Task description: Reproduce each record below in full, word for word, without images.

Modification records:
Segment Open
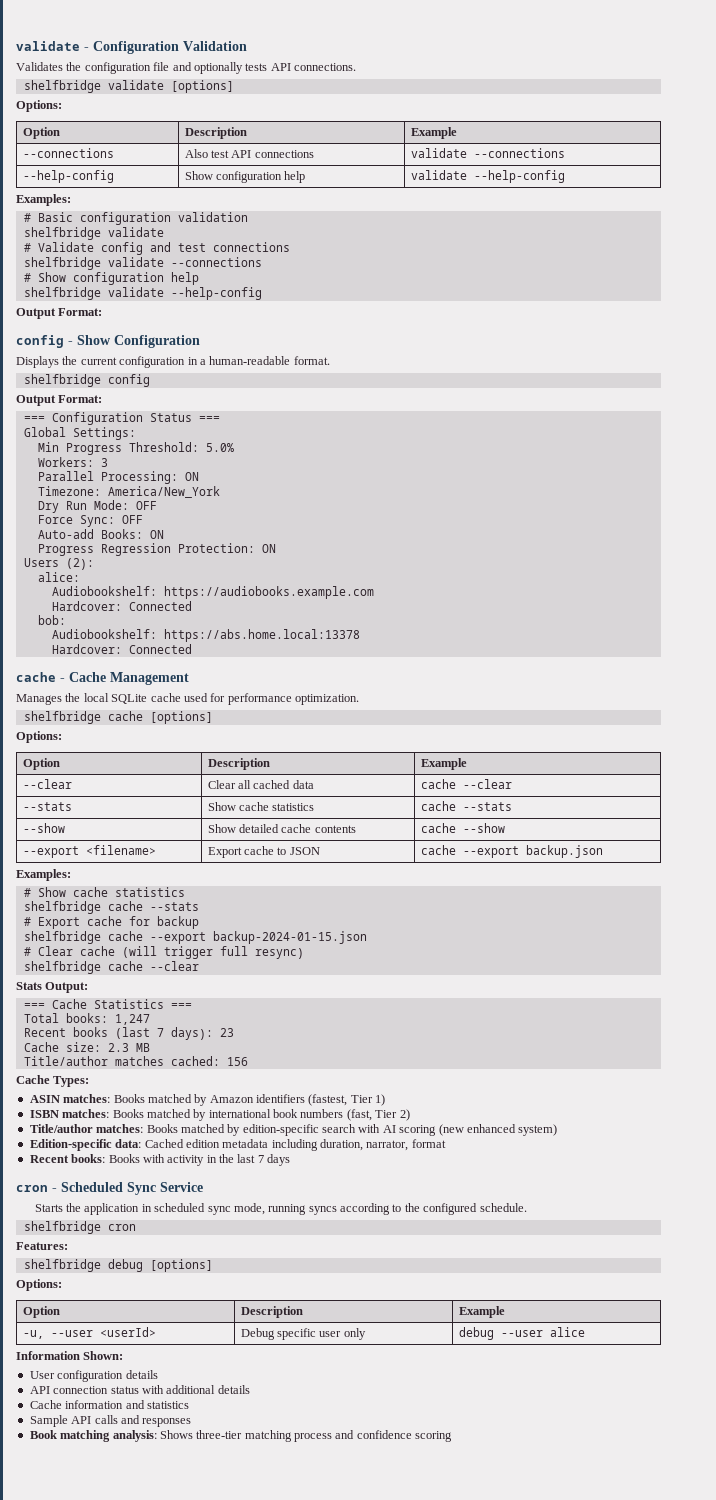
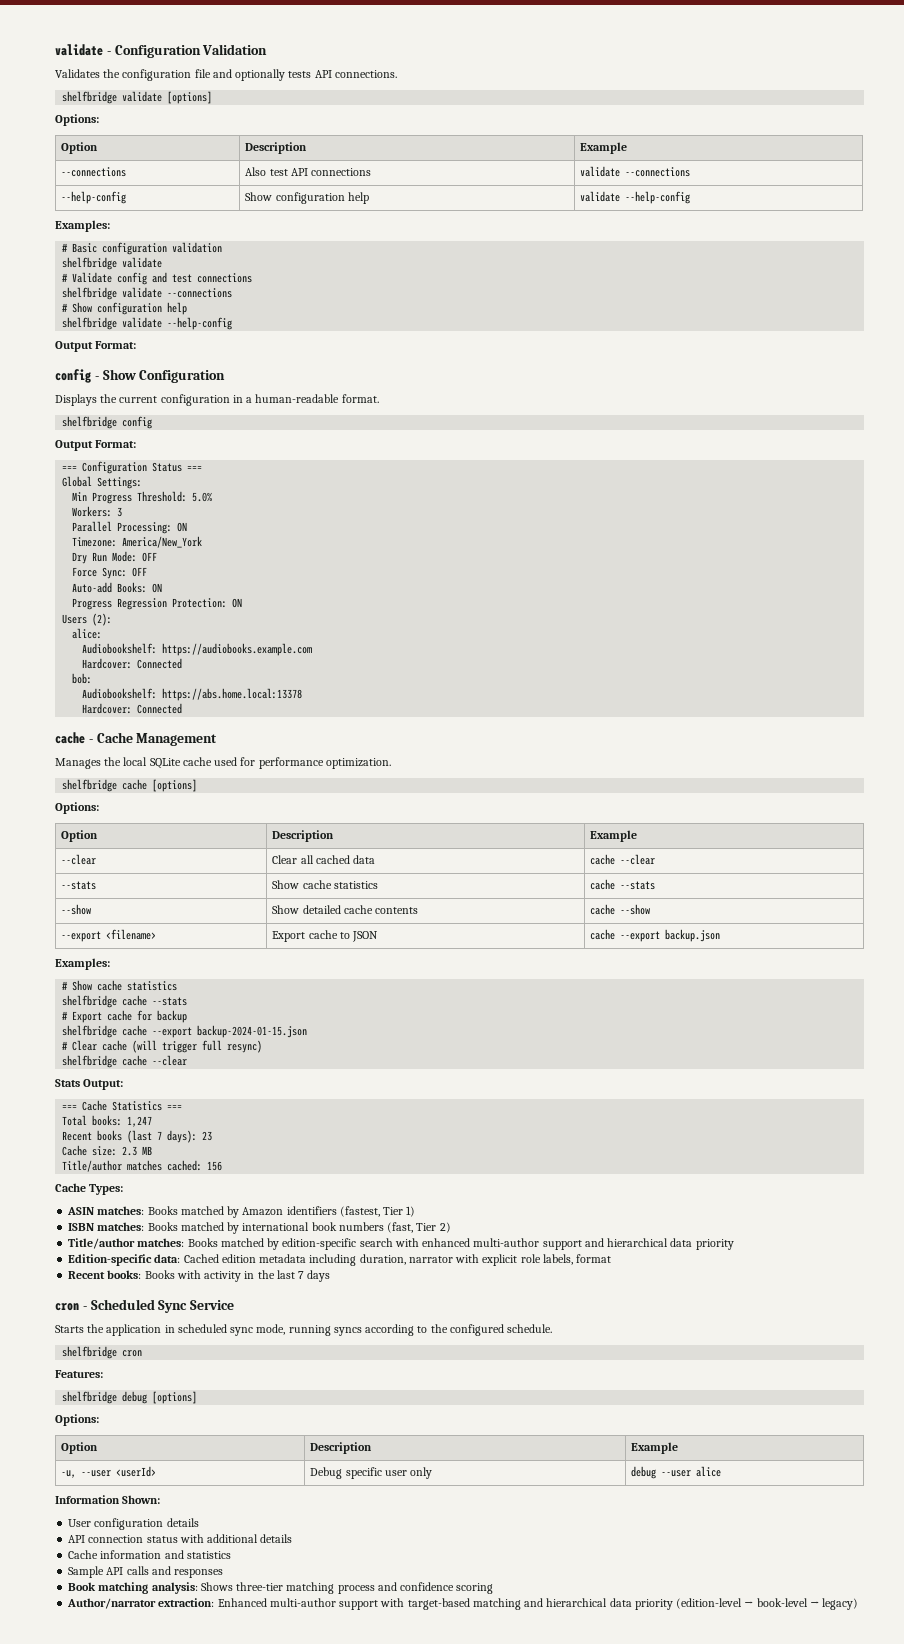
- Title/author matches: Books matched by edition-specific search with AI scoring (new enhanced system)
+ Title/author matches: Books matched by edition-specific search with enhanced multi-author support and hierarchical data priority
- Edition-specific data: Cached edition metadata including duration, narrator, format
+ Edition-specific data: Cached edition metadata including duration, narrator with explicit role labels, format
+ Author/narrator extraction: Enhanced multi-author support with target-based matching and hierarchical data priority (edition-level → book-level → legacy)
Segment Closed
Exercise output:
- Title/author matches: Books matched by edition-specific search with AI scoring (new enhanced system)
+ Title/author matches: Books matched by edition-specific search with enhanced multi-author support and hierarchical data priority
- Edition-specific data: Cached edition metadata including duration, narrator, format
+ Edition-specific data: Cached edition metadata including duration, narrator with explicit role labels, format
+ Author/narrator extraction: Enhanced multi-author support with target-based matching and hierarchical data priority (edition-level → book-level → legacy)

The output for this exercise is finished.